Nosocomial, or hospital-spread, infections are nothing new but malaria infections usually begin outside of the hospital, not within, and natural transmission of the parasite deeply relies on the little needlenose of mosquitoes. Of course, malaria can be spread by other means – it just needs a helping hand. As keenly demonstrated in Taiwan nearly 20 years ago, the entire ouborous-like life cycle of malaria was bypassed for the far more efficient and dangerous route of direct contact with infected blood.
Bizarre as the Taiwanese case may seem, transfusion-related malaria has consistently proven to be the most common hospital-borne parasitic infection since it was first described in 1911 (3). There have been over 2,000 documented cases showcasing a variety of colorful, man-made methods of spreading malaria, including blood transfusions, organ transplants, or through the always-popular needle-stick injuries.
In 1917, fourteen British soldiers were infected with malaria after receiving intravenous solutions of salvarsan, a medication used to treat syphilis.
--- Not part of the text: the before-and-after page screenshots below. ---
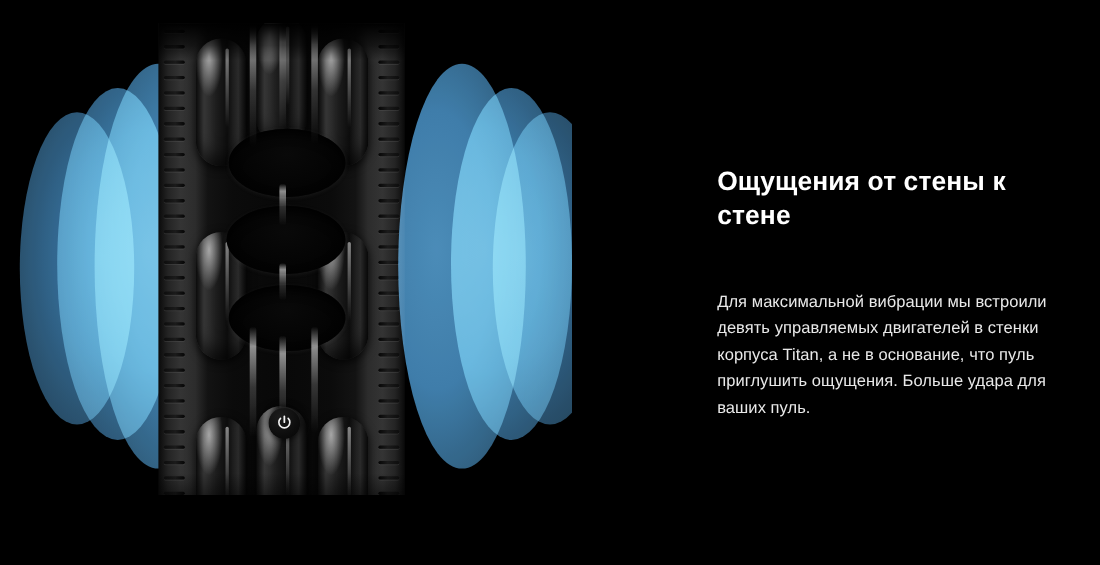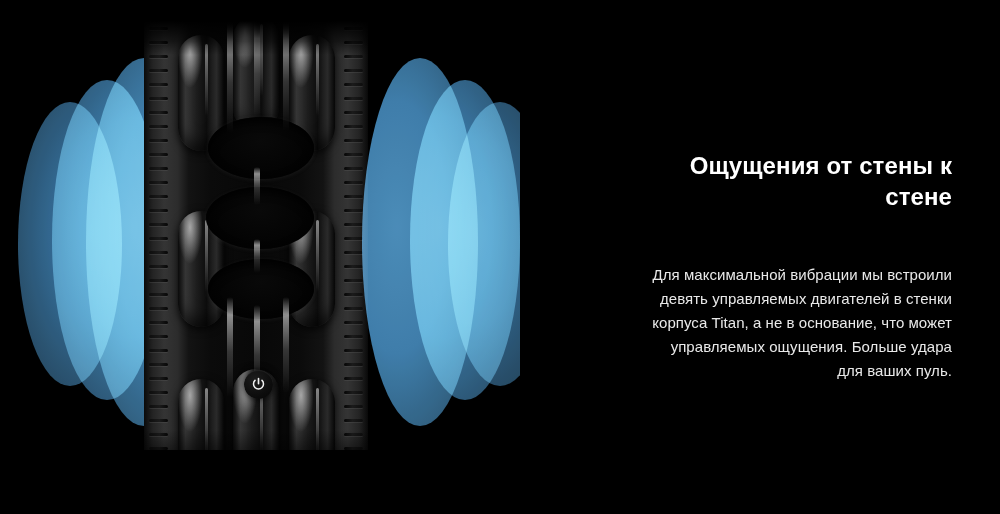--- a/index.html
+++ b/index.html
@@ -10,7 +10,7 @@
     font-family:"Liberation Sans","DejaVu Sans",sans-serif;
     overflow:hidden;
   }
-  .stage{position:relative;width:1000px;height:450px;background:#000;overflow:hidden;text-align:right;}
+  .stage{position:relative;width:1000px;height:450px;background:#000;overflow:hidden;}
 
   
   .visual{position:absolute;left:0;top:0;width:520px;height:514px;background:#000;overflow:hidden;}

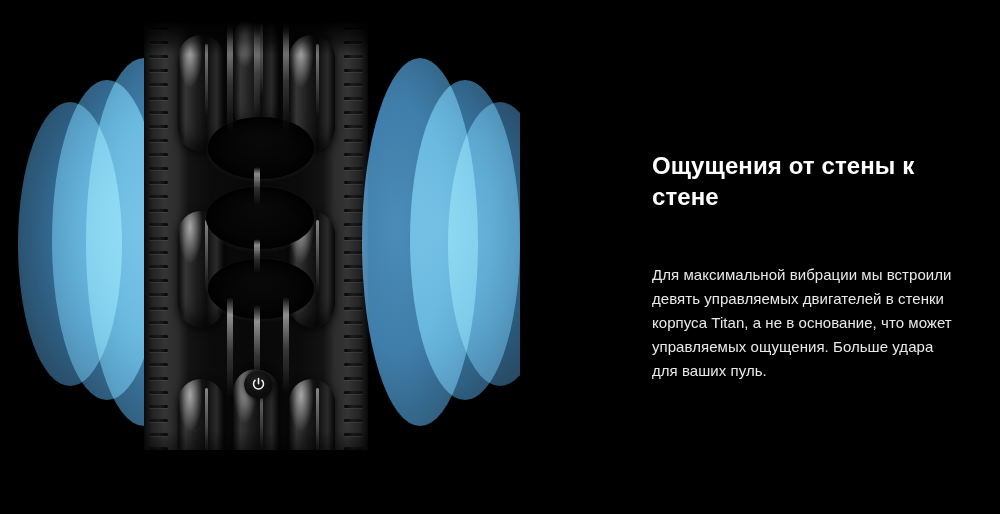--- a/index.html
+++ b/index.html
@@ -226,7 +226,7 @@
 
   <div class="copy">
     <h2>Ощущения от стены к стене</h2>
-    <p>Для максимальной вибрации мы встроили девять управляемых двигателей в стенки корпуса Titan, а не в основание, что может управляемых ощущения. Больше удара для ваших пуль.</p>
+    <p>Для максимальной вибрации мы встроили девять управляемых двигателей в стенки корпуса Titan, а не в основание, что пуль приглушить ощущения. Больше удара для ваших пуль.</p>
   </div>
 
 </div>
Though the needle had been changed between patients, the remaining hardware components of the intravenous apparatus had not – as was the case with our Taiwanese outbreak  - and contained infective parasites that went on to kill ten of the infected men (4). In Venezuela in 1987, six cases of malaria were spread among patients infused with antibiotics and intravenous fluids; a vial of the blood clotting protein heparin containing multi-dose treatments was implicated (5). A vial of contaminated multi-dose heparin was also incriminated in a 21-person outbreak in Saudi Arabia (6). As was noted in an article on controlling such iatrogenic incidents,
Two factors combine to make such parenteral transmission of parasites a potentially severe problem when it does occur. First, low index of suspicion results in diagnostic delay and potentially more severe disease. Second, the recipients of component transfusion or organ transplantation are often immunocompromised hosts and thus more likely to develop severe illness or death from the acquired parasitic infection (3).
The transmission of malaria through syringes has also been well demonstrated outside of hospitals, in intravenous drug users that share contaminated needles (7). Though this form of transmission is but a strange blip in the hundreds of thousands of malaria cases that occur via the blood-sucking bite of a desperate mosquito, these sorts of cases have implications for the maintenance of infection-control practices of both hospital equipment and staff. Malaria already has the upper hand in our public health battle to fight global diseases; it doesn’t need a boost from within our hospital walls.